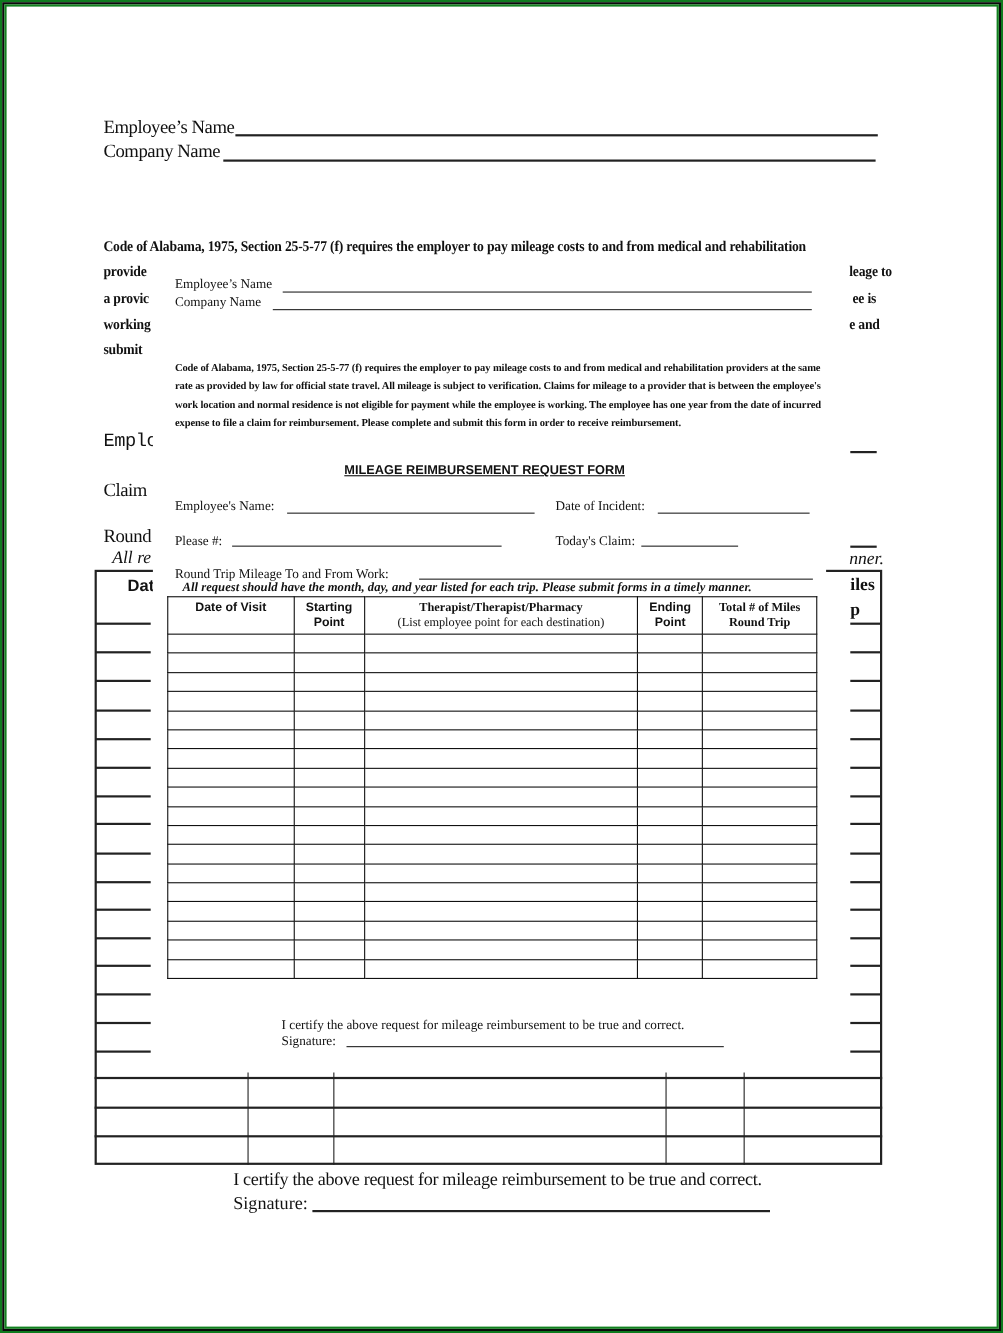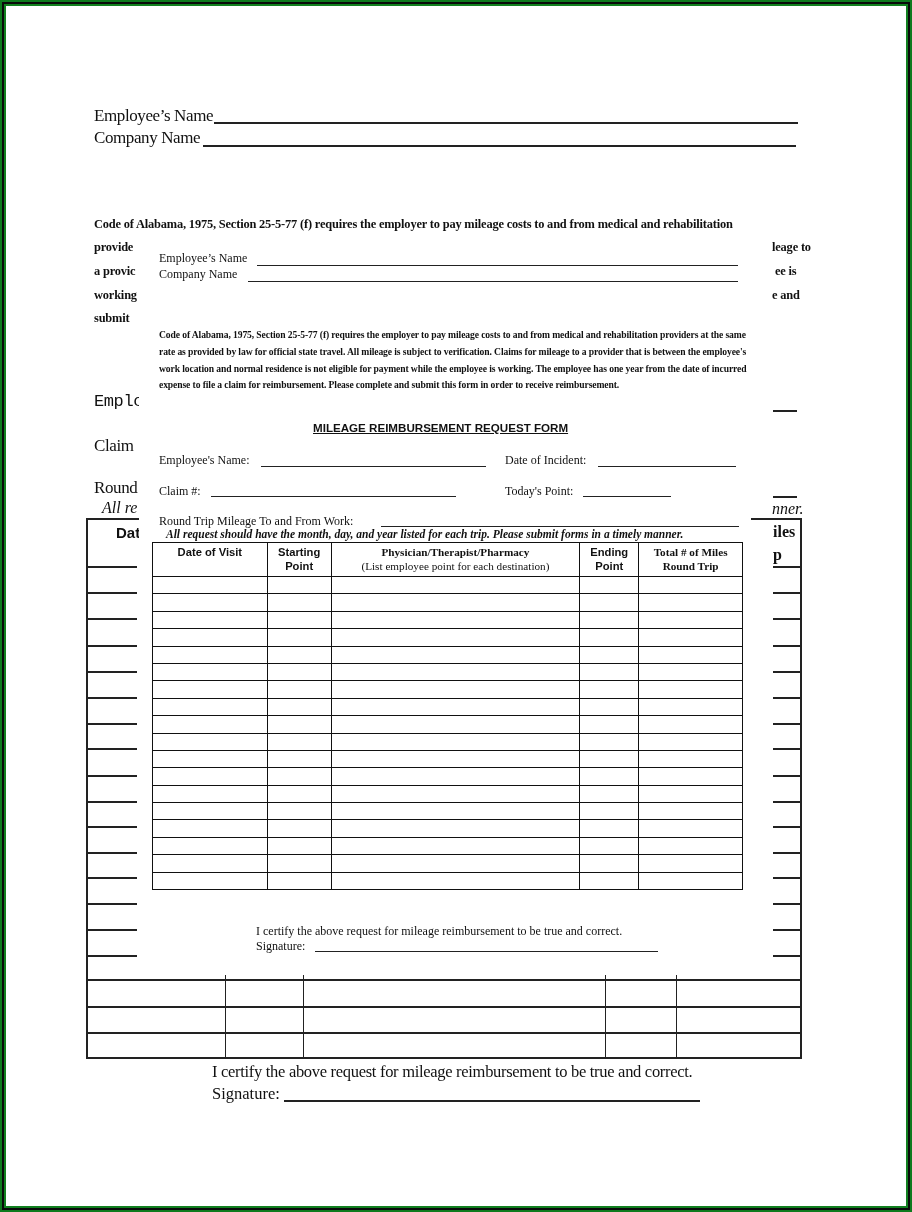"Claim #:" span.abs { text: Claim -> Please }
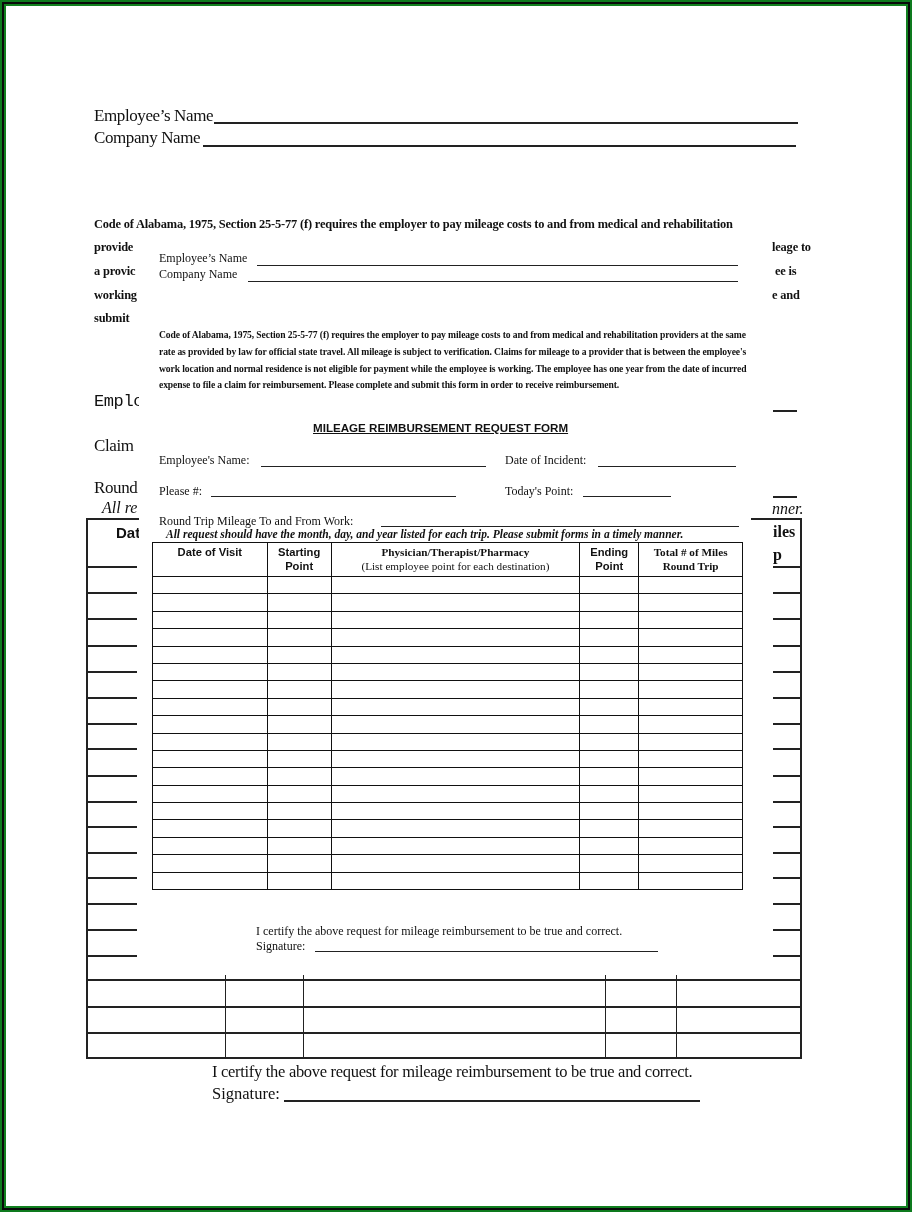"Today's Point:" span.abs { text: Point -> Claim }
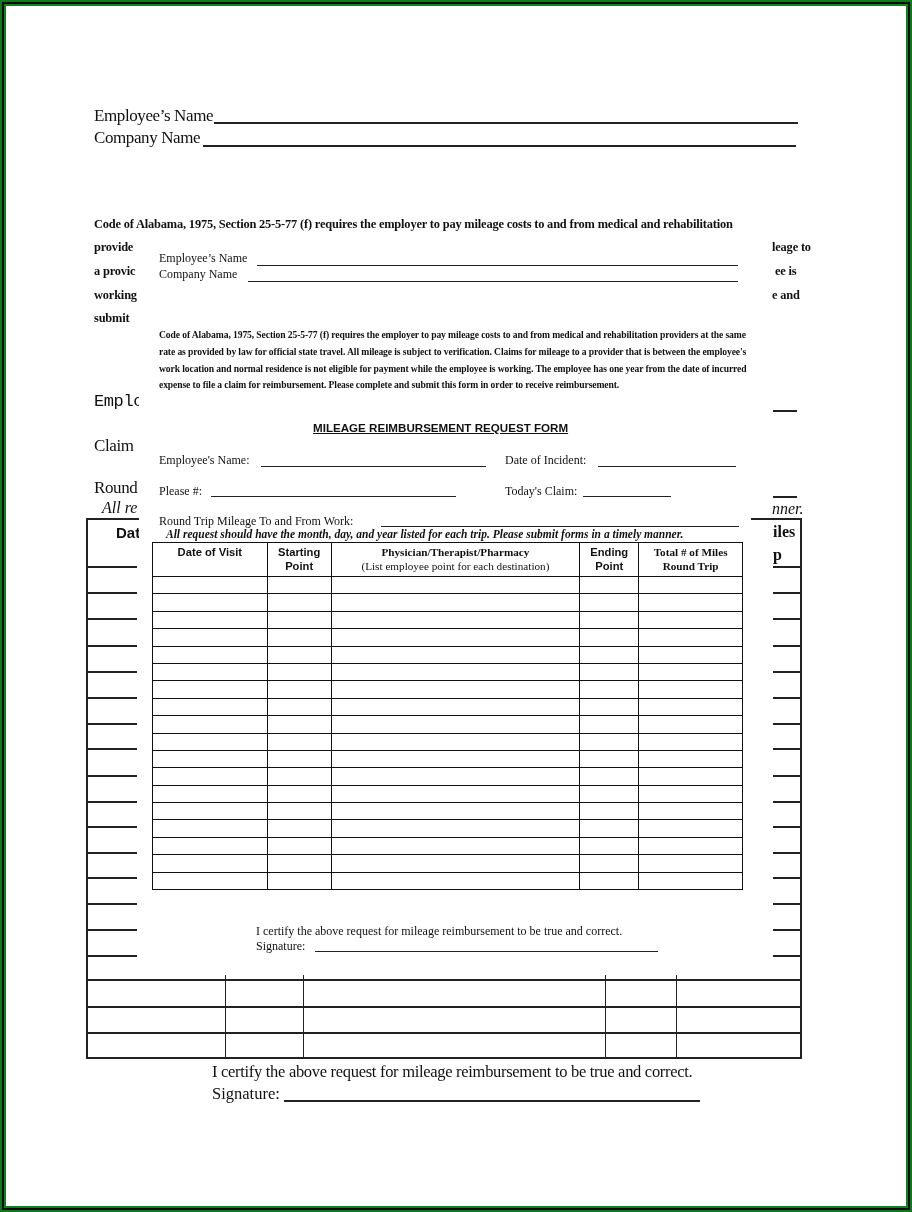"Physician/Therapist/Pharmacy" span { text: Physician/Therapist/Pharmacy -> Therapist/Therapist/Pharmacy }
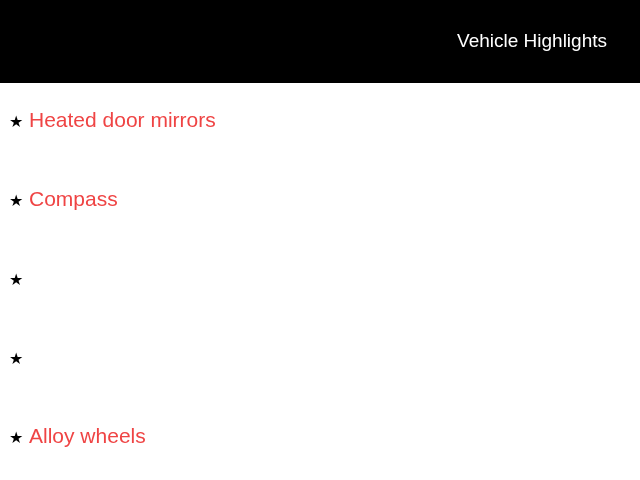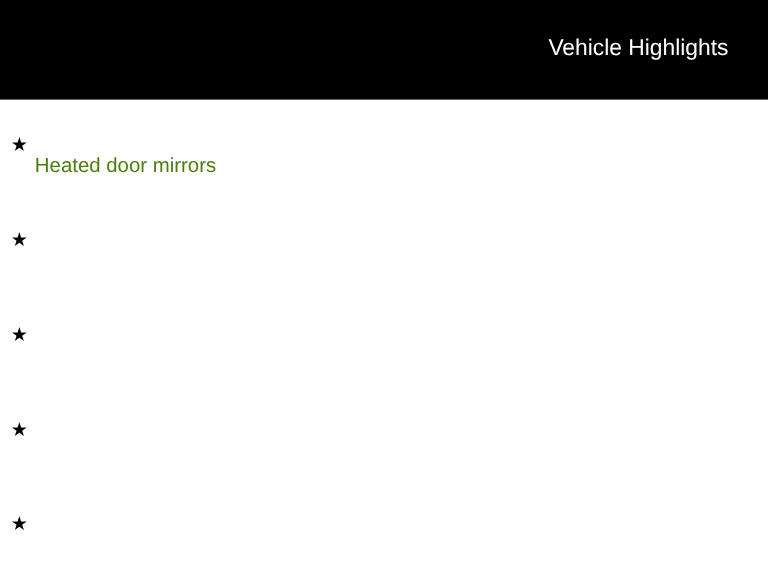"Heated door mirrors" .highlight-label { color: #4d7c0f -> #ef4444; font-size: 17px -> 21px; padding-top: 45px -> 27px }
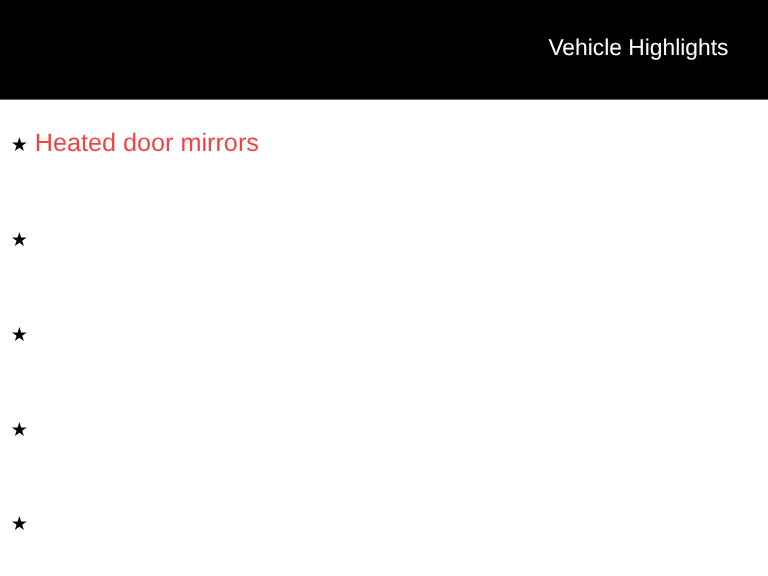"Compass" span.highlight-label { html: none -> <span>Compass</span> }
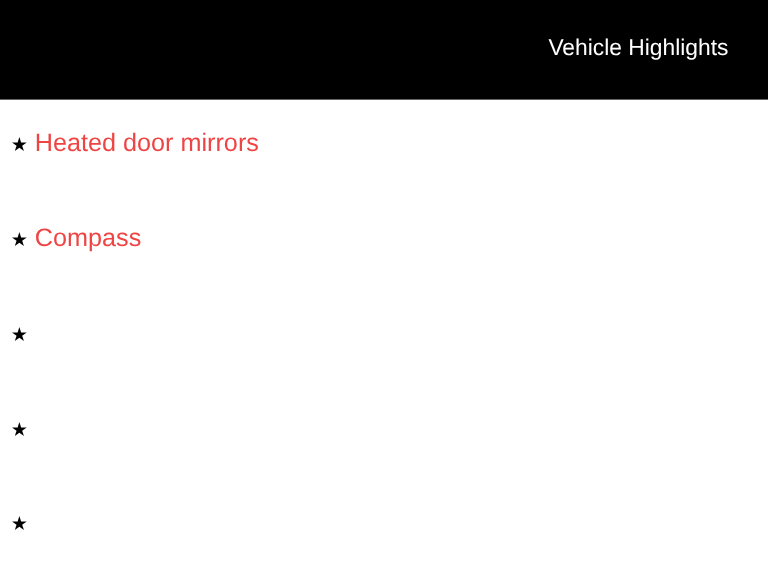"Alloy wheels" span.highlight-label { html: none -> <span>Alloy wheels</span> }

^^^^^^^^^^^^^^^^

Task statement: Transcribe the material as is, with images omitted.

Answer space:
"Claim #:" span.abs { text: Claim -> Please }
"Today's Point:" span.abs { text: Point -> Claim }
"Physician/Therapist/Pharmacy" span { text: Physician/Therapist/Pharmacy -> Therapist/Therapist/Pharmacy }
"Heated door mirrors" .highlight-label { color: #4d7c0f -> #ef4444; font-size: 17px -> 21px; padding-top: 45px -> 27px }
"Compass" span.highlight-label { html: none -> <span>Compass</span> }
"Alloy wheels" span.highlight-label { html: none -> <span>Alloy wheels</span> }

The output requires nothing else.